Während Anna Kiesenhofer nach ihrem Sensationssieg auf dem Boden des Fuji Speedways lag und nach Luft rang, fuhr ihre erste Verfolgerin über die Ziellinie und riss die Arme in die Höhe. Das ist selten zu sehen, dass zweitplatzierte Fahrer im Radsport die Hände vom Lenker nehmen und jubeln. Doch Annemiek van Vleuten ließ sich richtig feiern. Bei den Betreuern der Niederländer brach bei ihrer Ankunft aber nicht so eine unfassbare Stimmung aus wie bei der mehrfachen Weltmeisterin, die sich über ihre "Goldene" ausgelassen freute.
Dass sie "nur" Zweite geworden ist und nicht alle Fahrerinnen aus der Fluchtgruppe gestellt wurden, ist ihr vollkommen entgangen und wurde ihr dann schonungslos mitgeteilt. "Ich dachte, ich hätte Gold", gestand sie später. "Wir dachten, wir machen alles richtig. Wir haben die Polin und die Israelin eingeholt und dachten, wir würden um die Goldmedaille fahren. Ich denke nicht, dass wir sie (Kiesenhofer, Anm.) unterschätzt haben. Ich kenne sie nicht. Was kann man falsch einschätzen, wenn man jemanden nicht kennt."
Wie das passieren kann? Bei Olympischen Rennen ist im Gegensatz zu Bewerben auf der World Tour Funk nicht erlaubt. Daher sind die Fahrerinnen von den Informationen der Begleitmotorräder und spärlichen Kommandos aus dem Begleitfahrzeug abhängig. Da ist wohl das Essenzielle verloren gegangen. Im radsportverrückten Holland wird Annemiek van Vleuten für den falschen Jubel nun sicher etwas Spott und Hohn in Kauf nehmen müssen.

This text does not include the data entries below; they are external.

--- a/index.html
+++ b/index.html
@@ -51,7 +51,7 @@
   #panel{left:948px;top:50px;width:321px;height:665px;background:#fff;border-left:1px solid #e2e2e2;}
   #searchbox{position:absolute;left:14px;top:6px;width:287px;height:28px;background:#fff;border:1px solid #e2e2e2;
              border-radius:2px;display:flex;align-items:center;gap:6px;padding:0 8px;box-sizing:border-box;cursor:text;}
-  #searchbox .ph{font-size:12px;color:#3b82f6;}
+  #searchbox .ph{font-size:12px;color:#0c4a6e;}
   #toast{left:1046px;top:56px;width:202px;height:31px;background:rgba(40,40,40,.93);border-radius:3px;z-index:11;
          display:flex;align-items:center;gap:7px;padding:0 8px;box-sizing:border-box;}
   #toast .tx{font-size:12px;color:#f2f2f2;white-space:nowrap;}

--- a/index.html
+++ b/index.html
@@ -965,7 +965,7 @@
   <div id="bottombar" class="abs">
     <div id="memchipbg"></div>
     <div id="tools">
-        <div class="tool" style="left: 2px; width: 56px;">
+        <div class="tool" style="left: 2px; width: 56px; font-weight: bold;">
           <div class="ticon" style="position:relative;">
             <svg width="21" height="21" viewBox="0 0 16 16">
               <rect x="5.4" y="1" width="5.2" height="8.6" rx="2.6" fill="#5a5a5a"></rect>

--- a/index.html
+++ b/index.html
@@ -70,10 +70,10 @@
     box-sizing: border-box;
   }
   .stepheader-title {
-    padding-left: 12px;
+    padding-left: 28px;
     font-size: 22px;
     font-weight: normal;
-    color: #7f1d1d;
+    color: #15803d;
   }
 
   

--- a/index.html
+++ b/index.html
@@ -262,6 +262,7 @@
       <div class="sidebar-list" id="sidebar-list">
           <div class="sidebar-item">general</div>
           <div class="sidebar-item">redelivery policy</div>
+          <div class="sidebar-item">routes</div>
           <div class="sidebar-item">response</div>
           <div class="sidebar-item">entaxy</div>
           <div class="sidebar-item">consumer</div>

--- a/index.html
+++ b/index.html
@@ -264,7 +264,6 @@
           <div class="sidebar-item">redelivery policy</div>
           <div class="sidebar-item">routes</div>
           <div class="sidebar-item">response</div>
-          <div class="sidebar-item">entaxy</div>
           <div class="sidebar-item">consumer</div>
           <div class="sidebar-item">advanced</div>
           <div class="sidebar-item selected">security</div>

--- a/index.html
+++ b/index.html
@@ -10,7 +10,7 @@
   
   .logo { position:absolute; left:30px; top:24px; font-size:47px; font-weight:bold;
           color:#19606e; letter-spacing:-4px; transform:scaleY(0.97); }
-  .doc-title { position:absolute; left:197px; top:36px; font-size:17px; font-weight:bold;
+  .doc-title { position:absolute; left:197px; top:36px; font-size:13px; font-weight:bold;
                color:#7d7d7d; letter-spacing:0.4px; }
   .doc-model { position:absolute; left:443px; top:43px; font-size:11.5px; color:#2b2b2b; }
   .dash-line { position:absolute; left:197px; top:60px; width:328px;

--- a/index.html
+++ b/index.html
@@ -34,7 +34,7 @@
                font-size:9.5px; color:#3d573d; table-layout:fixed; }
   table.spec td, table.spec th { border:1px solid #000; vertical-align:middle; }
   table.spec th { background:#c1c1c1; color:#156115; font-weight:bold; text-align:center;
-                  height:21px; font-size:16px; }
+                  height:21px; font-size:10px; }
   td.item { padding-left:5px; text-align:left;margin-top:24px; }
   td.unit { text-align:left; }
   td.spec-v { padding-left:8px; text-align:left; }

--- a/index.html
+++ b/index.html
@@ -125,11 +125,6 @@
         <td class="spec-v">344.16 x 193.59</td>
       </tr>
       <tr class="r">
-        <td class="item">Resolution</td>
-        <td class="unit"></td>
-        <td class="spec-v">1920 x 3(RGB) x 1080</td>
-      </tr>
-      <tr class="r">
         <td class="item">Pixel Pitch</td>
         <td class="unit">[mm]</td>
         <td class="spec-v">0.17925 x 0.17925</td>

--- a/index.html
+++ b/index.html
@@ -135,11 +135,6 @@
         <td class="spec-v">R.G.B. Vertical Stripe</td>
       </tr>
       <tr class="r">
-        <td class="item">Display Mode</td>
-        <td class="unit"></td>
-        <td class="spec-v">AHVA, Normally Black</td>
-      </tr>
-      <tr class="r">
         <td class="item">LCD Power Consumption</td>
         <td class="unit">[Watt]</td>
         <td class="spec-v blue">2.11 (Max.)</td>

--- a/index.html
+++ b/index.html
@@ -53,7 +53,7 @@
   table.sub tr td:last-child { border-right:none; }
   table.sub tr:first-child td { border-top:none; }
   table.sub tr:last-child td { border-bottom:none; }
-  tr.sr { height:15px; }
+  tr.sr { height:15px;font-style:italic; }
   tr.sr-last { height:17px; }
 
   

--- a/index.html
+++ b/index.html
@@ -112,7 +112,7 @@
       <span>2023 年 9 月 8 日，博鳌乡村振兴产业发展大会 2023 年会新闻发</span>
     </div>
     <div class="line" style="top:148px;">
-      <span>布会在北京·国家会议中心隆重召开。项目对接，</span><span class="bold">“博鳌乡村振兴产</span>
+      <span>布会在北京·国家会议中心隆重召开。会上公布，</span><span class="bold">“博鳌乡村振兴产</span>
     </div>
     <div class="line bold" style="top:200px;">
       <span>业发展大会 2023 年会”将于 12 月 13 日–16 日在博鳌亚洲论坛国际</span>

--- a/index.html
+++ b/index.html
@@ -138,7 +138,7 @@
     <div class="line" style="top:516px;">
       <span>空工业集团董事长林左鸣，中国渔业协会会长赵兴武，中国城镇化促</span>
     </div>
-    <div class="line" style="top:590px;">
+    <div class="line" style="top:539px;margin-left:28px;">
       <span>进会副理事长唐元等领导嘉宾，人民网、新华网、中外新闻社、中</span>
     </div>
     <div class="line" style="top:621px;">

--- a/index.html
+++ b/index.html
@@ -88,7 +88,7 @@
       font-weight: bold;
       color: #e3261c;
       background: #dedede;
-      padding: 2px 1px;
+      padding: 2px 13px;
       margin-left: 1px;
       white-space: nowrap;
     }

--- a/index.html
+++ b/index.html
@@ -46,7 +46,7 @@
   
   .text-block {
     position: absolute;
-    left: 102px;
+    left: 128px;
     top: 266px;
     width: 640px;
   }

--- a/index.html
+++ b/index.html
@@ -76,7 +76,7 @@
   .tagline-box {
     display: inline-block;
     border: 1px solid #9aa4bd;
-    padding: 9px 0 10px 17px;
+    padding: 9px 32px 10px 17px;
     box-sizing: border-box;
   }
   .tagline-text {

Somit beendet die 38-jährige Niederländerin ihre Karriere mit Silber. Wiewohl sie zu den großen Favoriten gezählt hat und mit Olympia eine Rechnung offen hatte. Bei den Spielen in Rio stürzte sie und blieb regungslos im Straßengraben liegen. Die Bilder gingen damals um die Welt. So wie nun die von Anna Kiesenhofer, die bei der Siegerehrung etwas höher stand als die Berufsradfahrerin.